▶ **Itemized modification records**
....

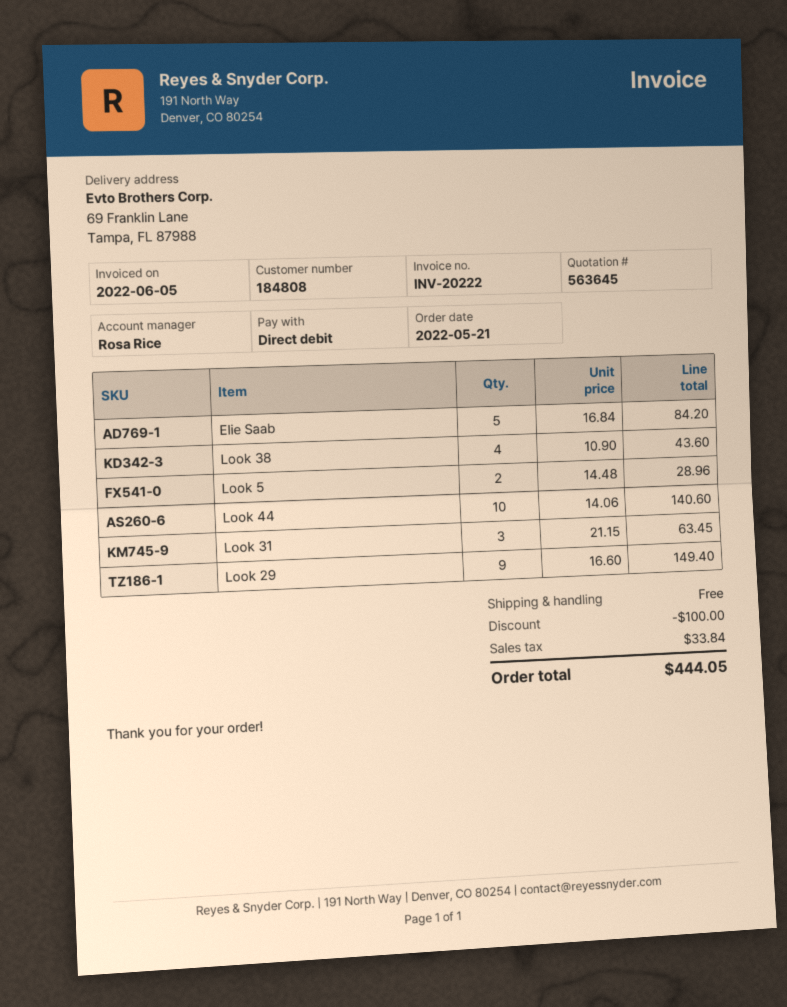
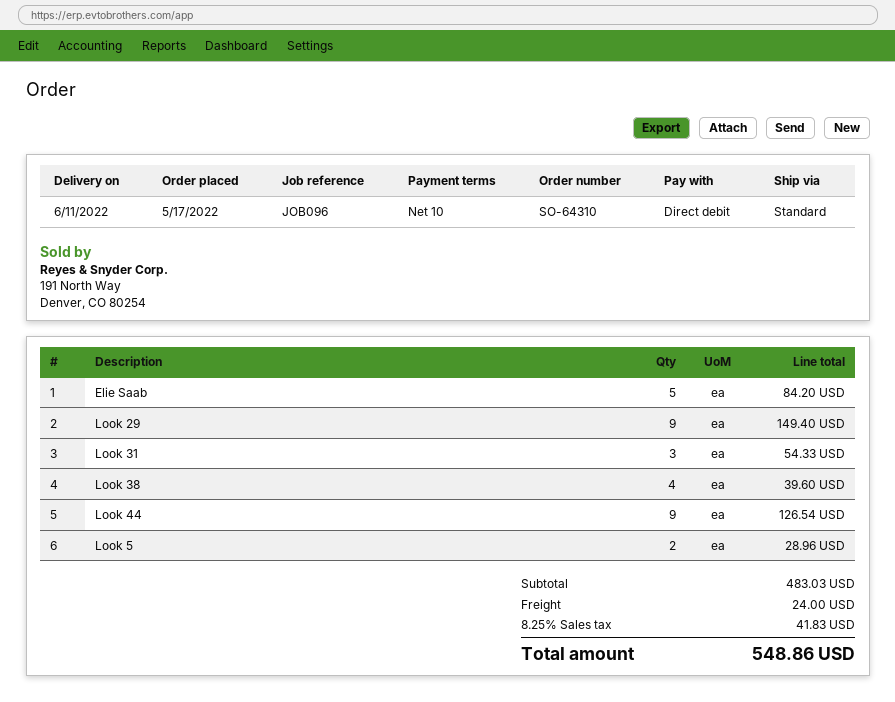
order date: 2022-05-21 -> 2022-05-17
Look 38: 4 for 43.60 -> 4 for 39.60
Look 44: 10 for 140.60 -> 9 for 126.54
Look 31: 3 for 63.45 -> 3 for 54.33
discount: 100.00 -> none
shipping: 0.00 -> 24.00
tax: 33.84 -> 41.83
total: 444.05 -> 548.86

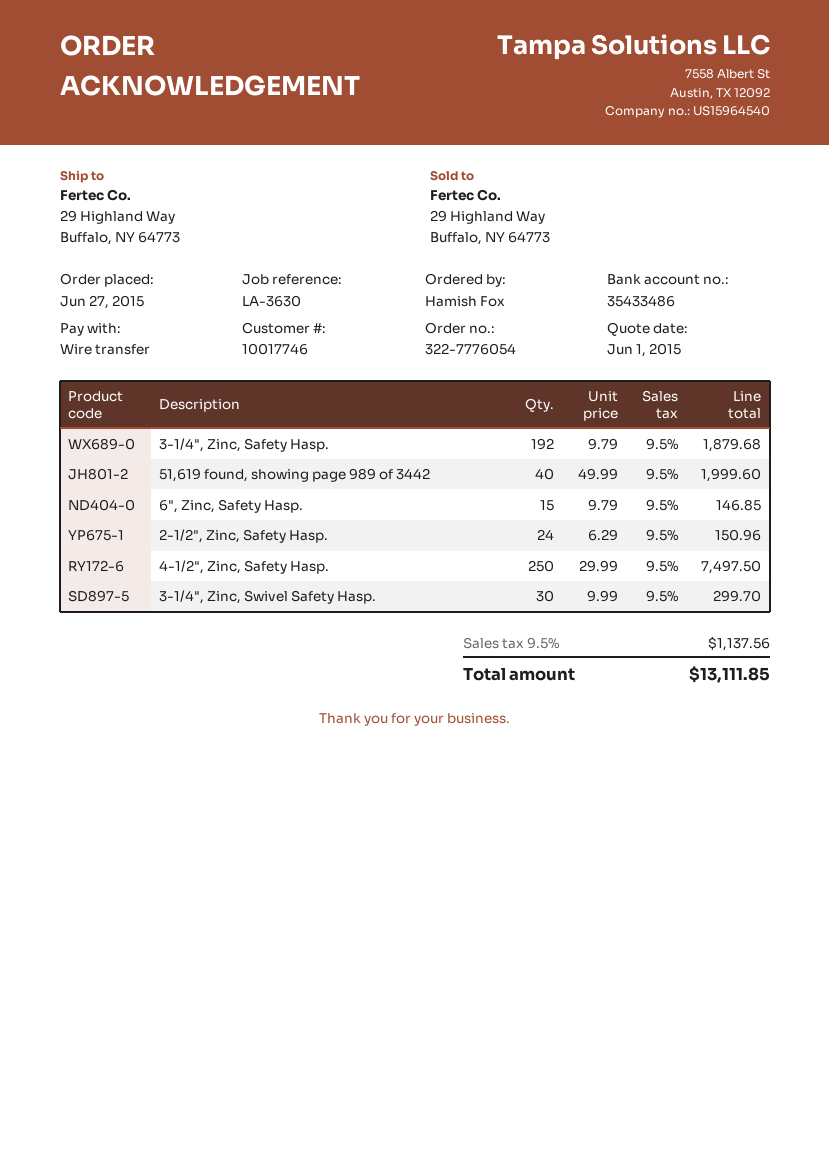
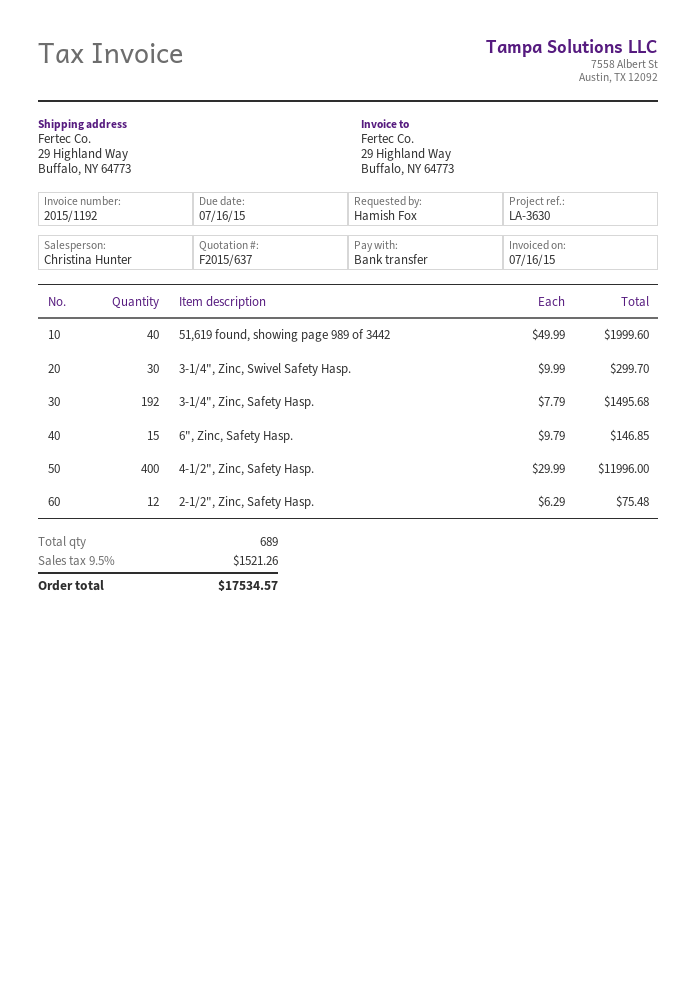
3-1/4", Zinc, Safety Hasp.: 192 x 9.79 = 1879.68 -> 192 x 7.79 = 1495.68
2-1/2", Zinc, Safety Hasp.: 24 x 6.29 = 150.96 -> 12 x 6.29 = 75.48
4-1/2", Zinc, Safety Hasp.: 250 x 29.99 = 7497.50 -> 400 x 29.99 = 11996.00
tax: 9.5% = 1137.56 -> 9.5% = 1521.26
total: 13111.85 -> 17534.57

....

▶ **Exercise details**
Return each line of the data, keeping its wording exact and omitting pictures.

▶ **Exercise solution**
order date: 2022-05-21 -> 2022-05-17
Look 38: 4 for 43.60 -> 4 for 39.60
Look 44: 10 for 140.60 -> 9 for 126.54
Look 31: 3 for 63.45 -> 3 for 54.33
discount: 100.00 -> none
shipping: 0.00 -> 24.00
tax: 33.84 -> 41.83
total: 444.05 -> 548.86

3-1/4", Zinc, Safety Hasp.: 192 x 9.79 = 1879.68 -> 192 x 7.79 = 1495.68
2-1/2", Zinc, Safety Hasp.: 24 x 6.29 = 150.96 -> 12 x 6.29 = 75.48
4-1/2", Zinc, Safety Hasp.: 250 x 29.99 = 7497.50 -> 400 x 29.99 = 11996.00
tax: 9.5% = 1137.56 -> 9.5% = 1521.26
total: 13111.85 -> 17534.57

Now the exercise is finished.